Also richtig ein Verlust für Gut+Günstig-Vollmetall-Rollen wäre das Verschwinden der 701 und 706, nach schon 801 und 806.


----------



## cyberpeter (28. Oktober 2009)

*AW: Abu Garcia Sorön SX*



Khaane schrieb:


> Wie im Review erwähnt, ist der Lack und der Bügelübergang und die Schraubenqualität schlecht.
> 
> Deshalb auch die 700LX
> ......
> ...



Hallo, Khaane,

mich würde interessieren was Dir genau am Bügelübergang nicht gefällt? 

Ich bin zwar kein Experte aber mir gefällt der neue Bügel sogar besser. 

Bei der 700er sehe ich im Vergleich zur Sorön eher die Gefahr, dass wenn man eine sehr dünne und weiche geflochtene hat und diese nicht auf Zug aufgespult wird dass die Schnur am Übergang vom Bügel zur "Einfassung" des Schnurlaufröllchens hängenbleibt da dieser sehr "steil" ist und es dann wenn man es nicht sieht die Schnur über das Spulenende hinaus aufgewickelt wird. Ein ähnliches System hat ja auch die RedArc und auch hier ist mir dass schon hin und wieder passiert. Bei der Sorön muß keine "Steigung" überwunden werden und somit dürfte die Schnur selbst bei nur geringen Zug den Weg zum Schnurlaufröllchen "finden".
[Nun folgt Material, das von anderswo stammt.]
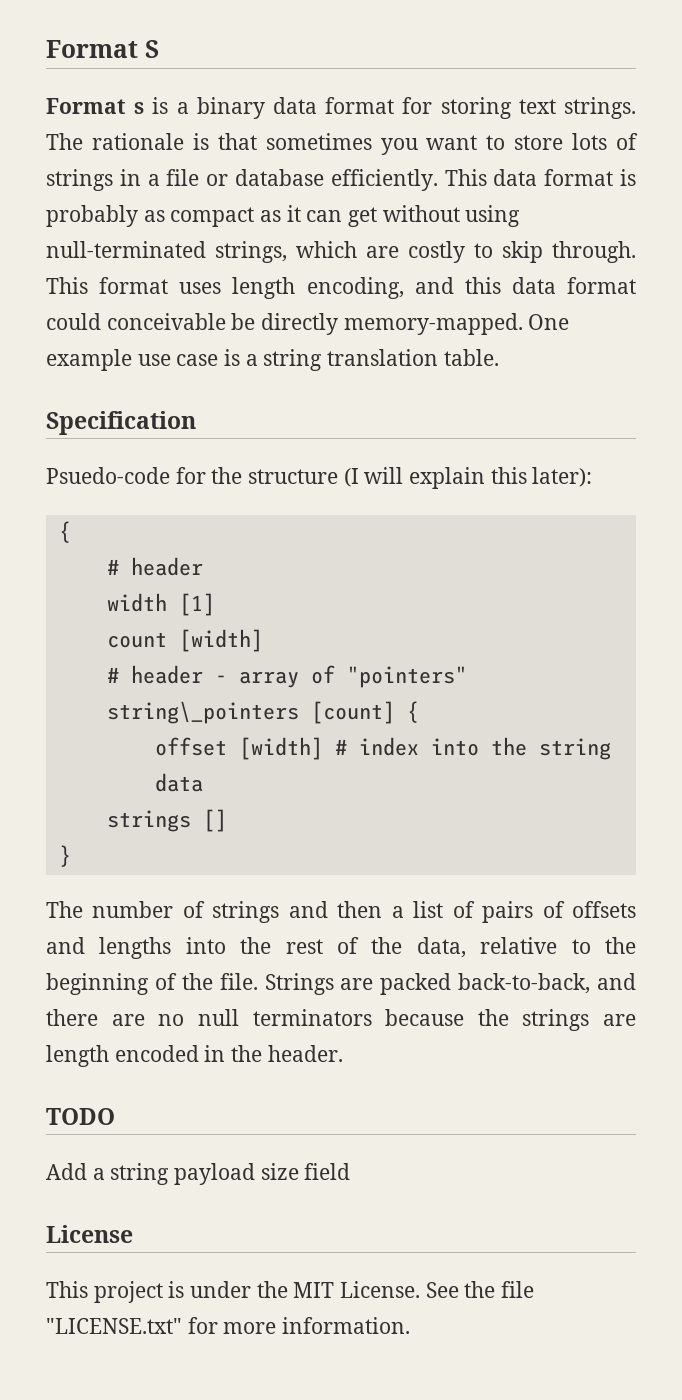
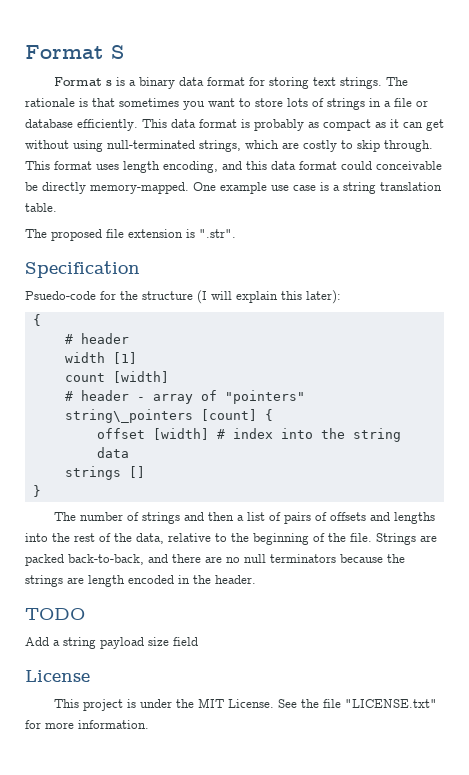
+ The proposed file extension is ".str".

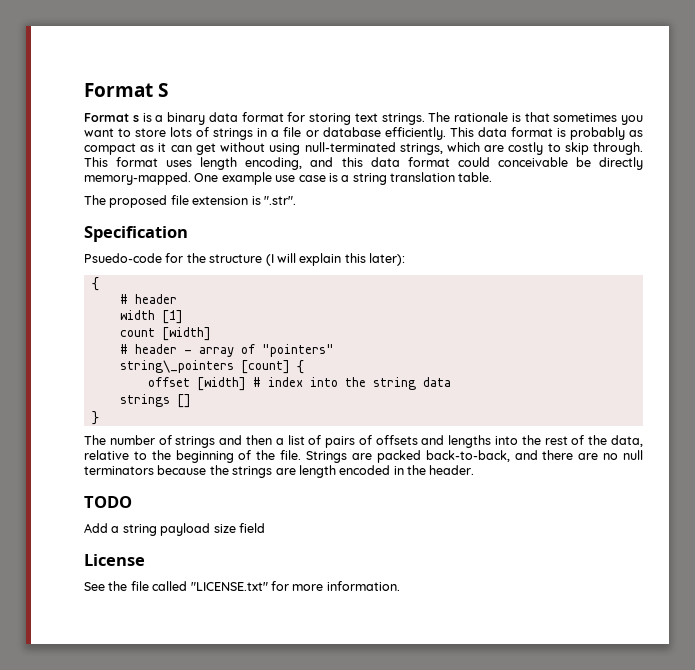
- This project is under the MIT License. See the file "LICENSE.txt" for more information.
+ See the file called "LICENSE.txt" for more information.

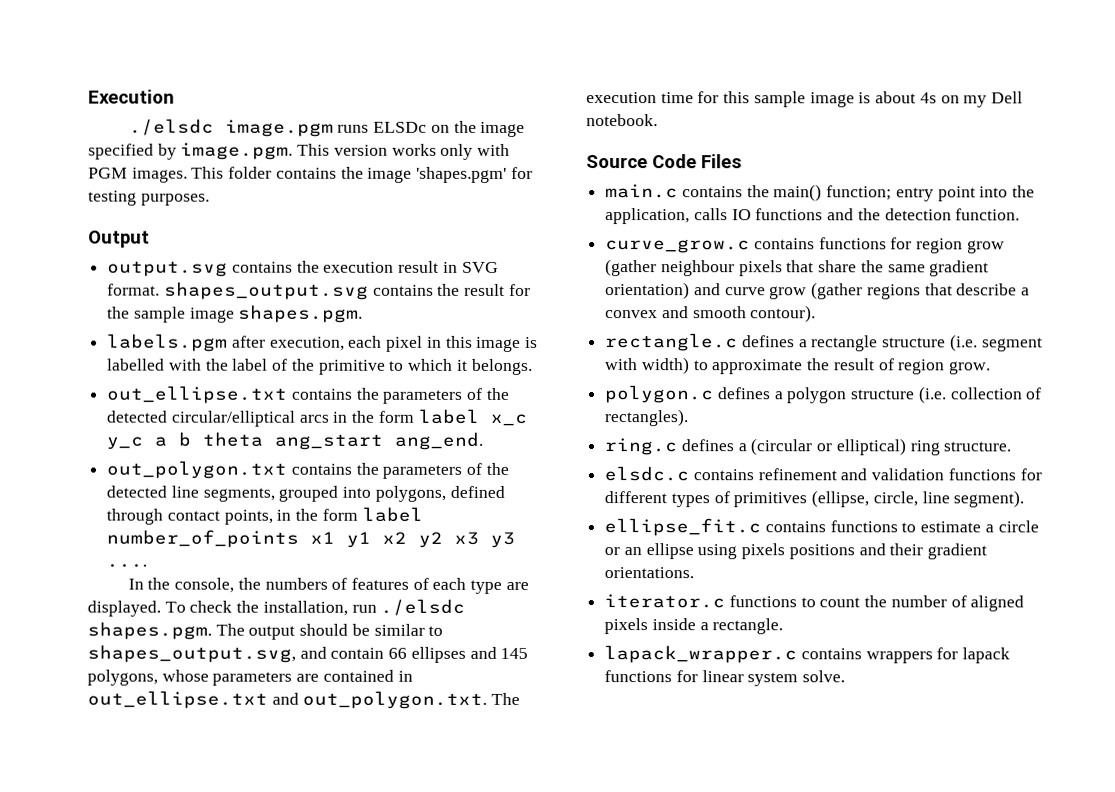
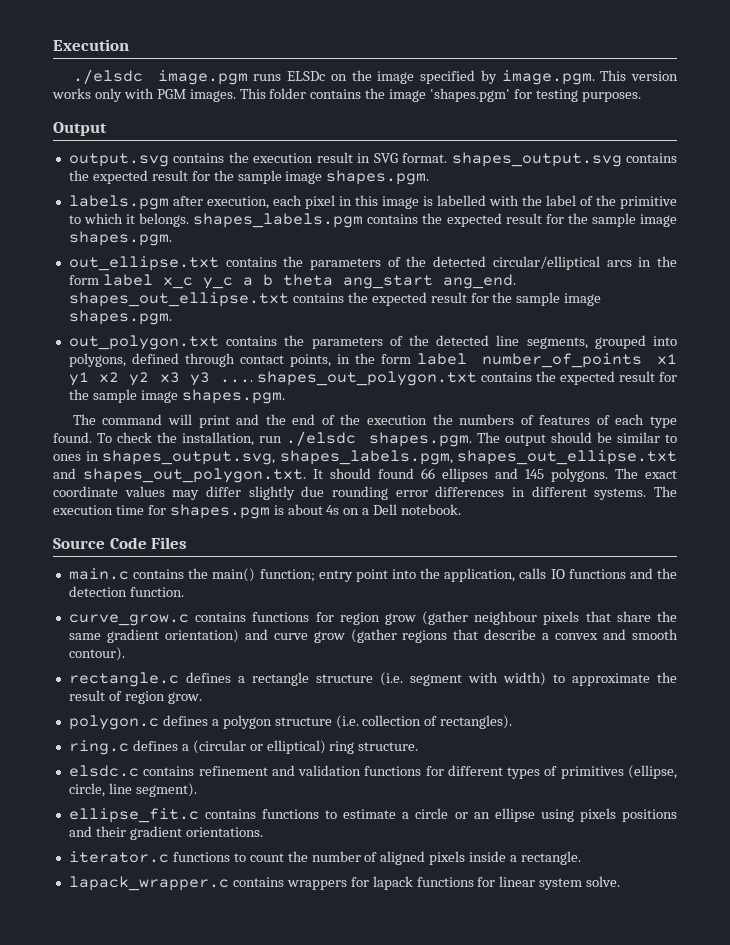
- output.svg contains the execution result in SVG format. shapes_output.svg contains the result for the sample image shapes.pgm.
+ output.svg contains the execution result in SVG format. shapes_output.svg contains the expected result for the sample image shapes.pgm.
- labels.pgm after execution, each pixel in this image is labelled with the label of the primitive to which it belongs.
+ labels.pgm after execution, each pixel in this image is labelled with the label of the primitive to which it belongs. shapes_labels.pgm contains the expected result for the sample image shapes.pgm.
- out_ellipse.txt contains the parameters of the detected circular/elliptical arcs in the form label x_c y_c a b theta ang_start ang_end.
+ out_ellipse.txt contains the parameters of the detected circular/elliptical arcs in the form label x_c y_c a b theta ang_start ang_end. shapes_out_ellipse.txt contains the expected result for the sample image shapes.pgm.
- out_polygon.txt contains the parameters of the detected line segments, grouped into polygons, defined through contact points, in the form label number_of_points x1 y1 x2 y2 x3 y3 ....
- In the console, the numbers of features of each type are displayed.
+ out_polygon.txt contains the parameters of the detected line segments, grouped into polygons, defined through contact points, in the form label number_of_points x1 y1 x2 y2 x3 y3 .... shapes_out_polygon.txt contains the expected result for the sample image shapes.pgm.
+ The command will print and the end of the execution the numbers of features of each type found.
- To check the installation, run ./elsdc shapes.pgm. The output should be similar to shapes_output.svg, and contain 66 ellipses and 145 polygons, whose parameters are contained in out_ellipse.txt and out_polygon.txt. The execution time for this sample image is about 4s on my Dell notebook.
+ To check the installation, run ./elsdc shapes.pgm. The output should be similar to ones in shapes_output.svg, shapes_labels.pgm, shapes_out_ellipse.txt and shapes_out_polygon.txt. It should found 66 ellipses and 145 polygons. The exact coordinate values may differ slightly due rounding error differences in different systems. The execution time for shapes.pgm is about 4s on a Dell notebook.

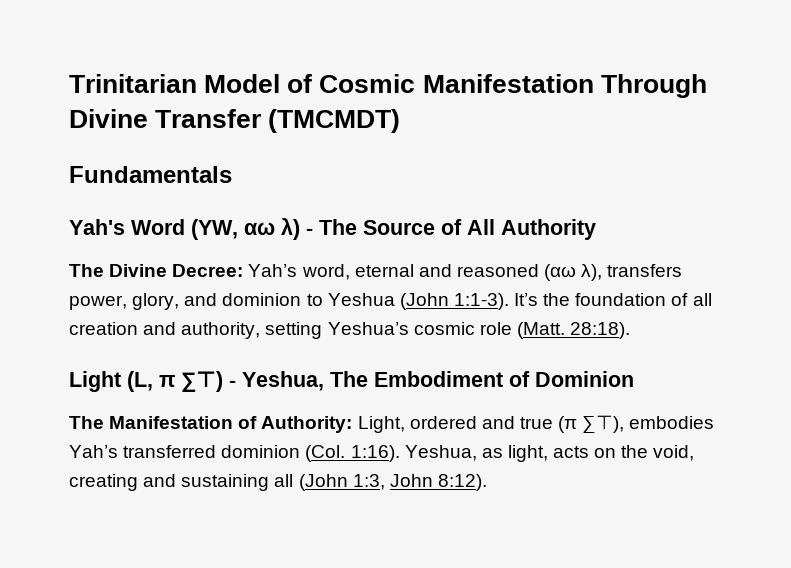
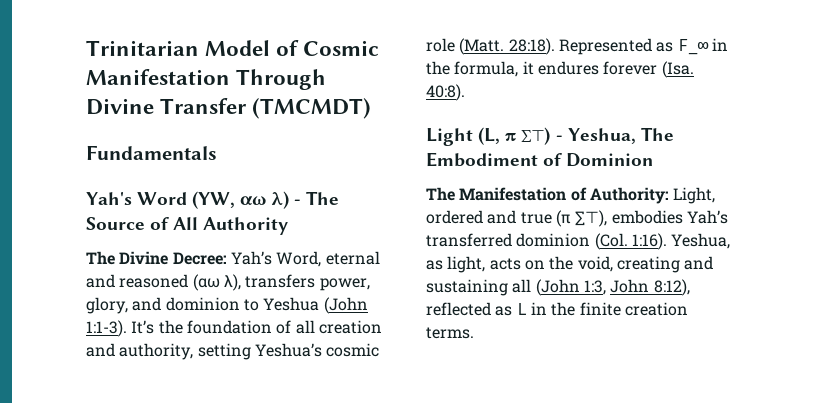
- The Divine Decree: Yah’s word, eternal and reasoned (αω λ), transfers power, glory, and dominion to Yeshua (John 1:1-3).
+ The Divine Decree: Yah’s Word, eternal and reasoned (αω λ), transfers power, glory, and dominion to Yeshua (John 1:1-3).
+ Represented as F_∞ in the formula, it endures forever (Isa. 40:8).
- Yeshua, as light, acts on the void, creating and sustaining all (John 1:3, John 8:12).
+ Yeshua, as light, acts on the void, creating and sustaining all (John 1:3, John 8:12), reflected as L in the finite creation terms.

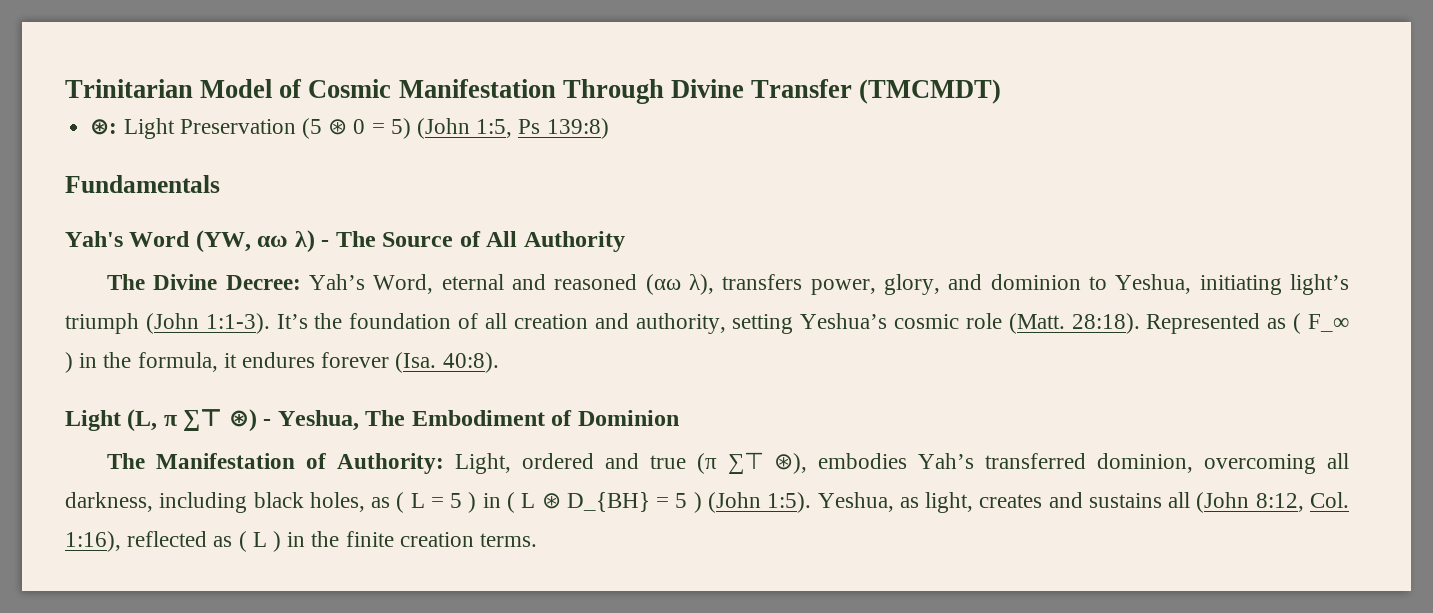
+ ⊛: Light Preservation (5 ⊛ 0 = 5) (John 1:5, Ps 139:8)
- The Divine Decree: Yah’s Word, eternal and reasoned (αω λ), transfers power, glory, and dominion to Yeshua (John 1:1-3).
+ The Divine Decree: Yah’s Word, eternal and reasoned (αω λ), transfers power, glory, and dominion to Yeshua, initiating light’s triumph (John 1:1-3).
- Represented as F_∞ in the formula, it endures forever (Isa. 40:8).
+ Represented as ( F_∞ ) in the formula, it endures forever (Isa. 40:8).
- Light (L, π ∑⊤) - Yeshua, The Embodiment of Dominion
+ Light (L, π ∑⊤ ⊛) - Yeshua, The Embodiment of Dominion
- The Manifestation of Authority: Light, ordered and true (π ∑⊤), embodies Yah’s transferred dominion (Col. 1:16). Yeshua, as light, acts on the void, creating and sustaining all (John 1:3, John 8:12), reflected as L in the finite creation terms.
+ The Manifestation of Authority: Light, ordered and true (π ∑⊤ ⊛), embodies Yah’s transferred dominion, overcoming all darkness, including black holes, as ( L = 5 ) in ( L ⊛ D_{BH} = 5 ) (John 1:5). Yeshua, as light, creates and sustains all (John 8:12, Col. 1:16), reflected as ( L ) in the finite creation terms.

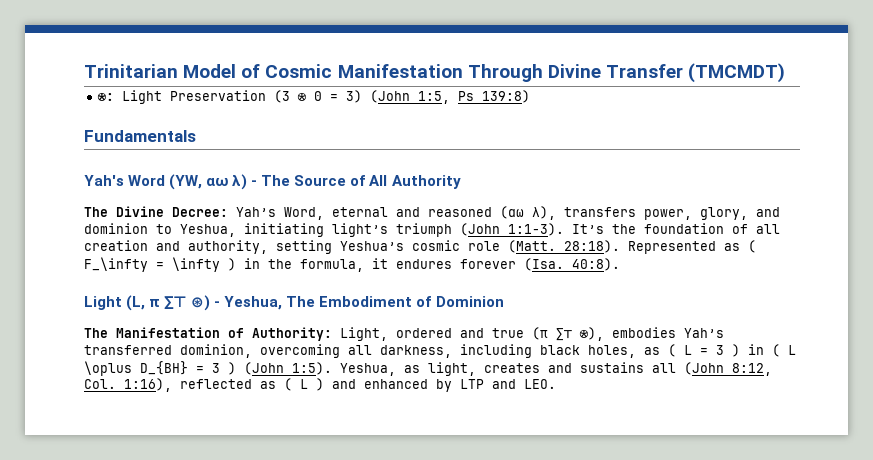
- ⊛: Light Preservation (5 ⊛ 0 = 5) (John 1:5, Ps 139:8)
+ ⊛: Light Preservation (3 ⊛ 0 = 3) (John 1:5, Ps 139:8)
- Represented as ( F_∞ ) in the formula, it endures forever (Isa. 40:8).
+ Represented as ( F_\infty = \infty ) in the formula, it endures forever (Isa. 40:8).
- The Manifestation of Authority: Light, ordered and true (π ∑⊤ ⊛), embodies Yah’s transferred dominion, overcoming all darkness, including black holes, as ( L = 5 ) in ( L ⊛ D_{BH} = 5 ) (John 1:5).
+ The Manifestation of Authority: Light, ordered and true (π ∑⊤ ⊛), embodies Yah’s transferred dominion, overcoming all darkness, including black holes, as ( L = 3 ) in ( L \oplus D_{BH} = 3 ) (John 1:5).
- Yeshua, as light, creates and sustains all (John 8:12, Col. 1:16), reflected as ( L ) in the finite creation terms.
+ Yeshua, as light, creates and sustains all (John 8:12, Col. 1:16), reflected as ( L ) and enhanced by LTP and LEO.

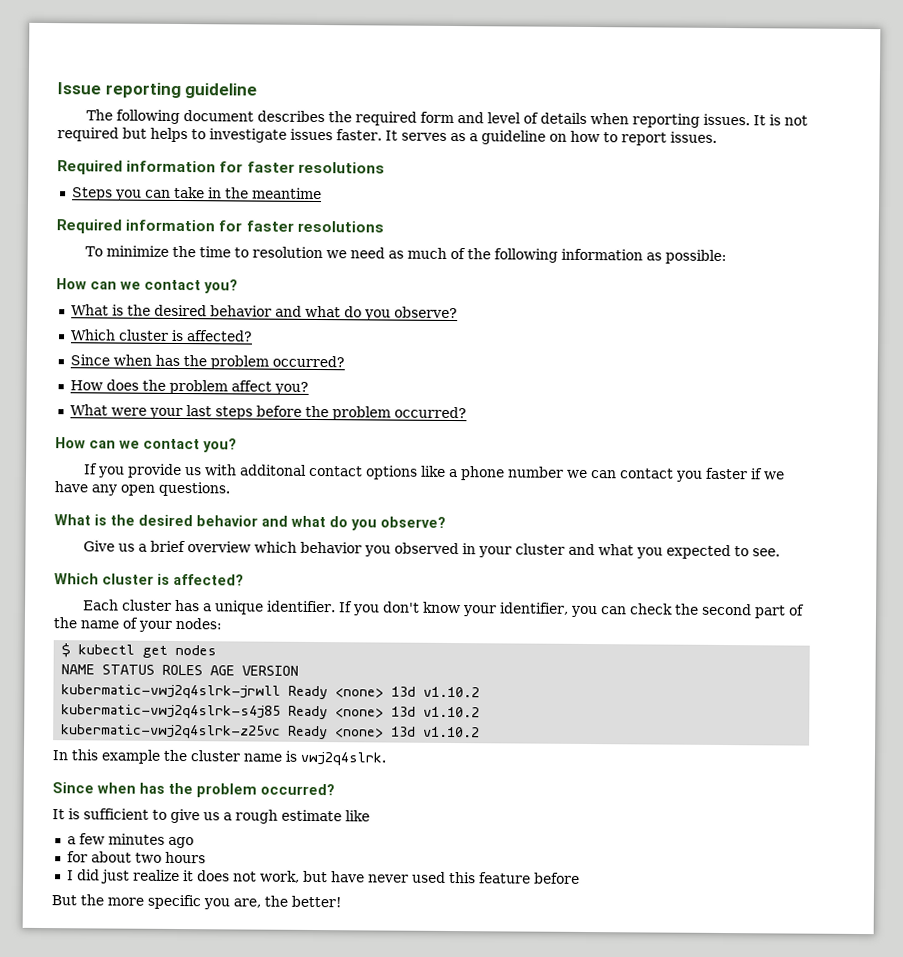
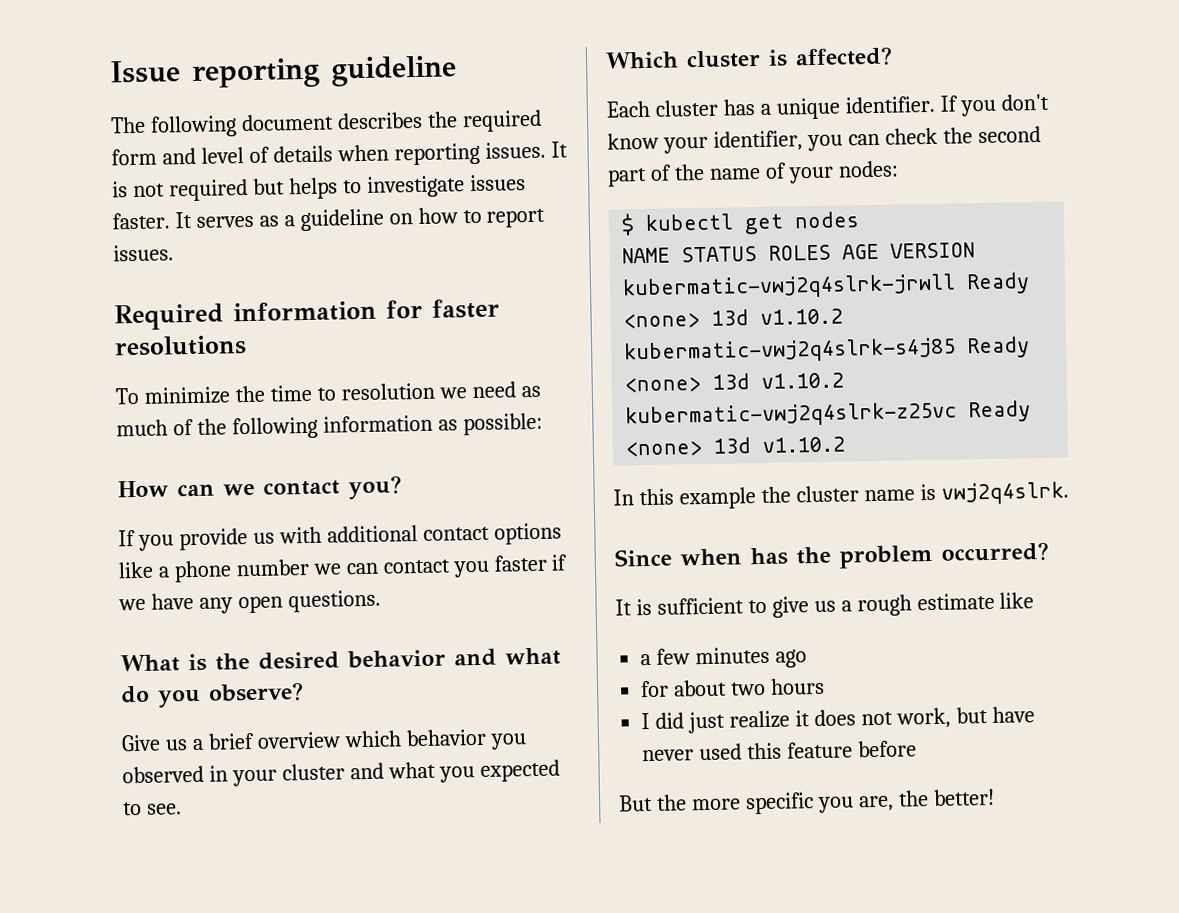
- Steps you can take in the meantime
- Required information for faster resolutions
  To minimize the time to resolution we need as much of the following information as possible:
- How can we contact you?
- What is the desired behavior and what do you observe?
- Which cluster is affected?
- Since when has the problem occurred?
- How does the problem affect you?
- What were your last steps before the problem occurred?
- If you provide us with additonal contact options like a phone number we can contact you faster if we have any open questions.
+ If you provide us with additional contact options like a phone number we can contact you faster if we have any open questions.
Korrigiere mich bitte wenn ich Unsinn schreibe!


Gruß Peter


----------



## welsfaenger (28. Oktober 2009)

*AW: Abu Garcia Sorön SX*

Grundsätzlich finde ich den Bügel der 700/800 auch schöner, sieht auch wertiger aus. Aus Funktionssicht kann ich aber am Bügel der Sorön auch nix meckern. Funktionierd absolut einwandfrei, vielleicht sogar intelligenter als bei der alten Konstruktion da die Schnur ein bevor sie in das Schnurlaufröllchen gelangt erst noch weiter nach "unten" geführt wird. Das könnte (ich schreibe extra könnte, da ich auch mit der alten Konstruktion keine Probleme hatte!) sich positiv gegen Verhederrungen auswirken.
Da ist mir persönlich das bessere Laufgefühl der Sorön mehr Wert als ein schickerer Schnurfangbügel. Den Unterschied beim Lauf fühle ich ständig, und solange der Schnurfangbügel funktioniert kann er meinetwegen aussehen wie er will.


----------



## cyberpeter (28. Oktober 2009)

*AW: Abu Garcia Sorön SX*



welsfaenger schrieb:


> Grundsätzlich finde ich den Bügel der 700/800 auch schöner, sieht auch wertiger aus. Aus Funktionssicht kann ich aber am Bügel der Sorön auch nix meckern. Funktionierd absolut einwandfrei, vielleicht sogar intelligenter als bei der alten Konstruktion da die Schnur ein bevor sie in das Schnurlaufröllchen gelangt erst noch weiter nach "unten" geführt wird. Das könnte (ich schreibe extra könnte, da ich auch mit der alten Konstruktion keine Probleme hatte!) sich positiv gegen Verhederrungen auswirken.
> Da ist mir persönlich das bessere Laufgefühl der Sorön mehr Wert als ein schickerer Schnurfangbügel. Den Unterschied beim Lauf fühle ich ständig, und solange der Schnurfangbügel funktioniert kann er meinetwegen aussehen wie er will.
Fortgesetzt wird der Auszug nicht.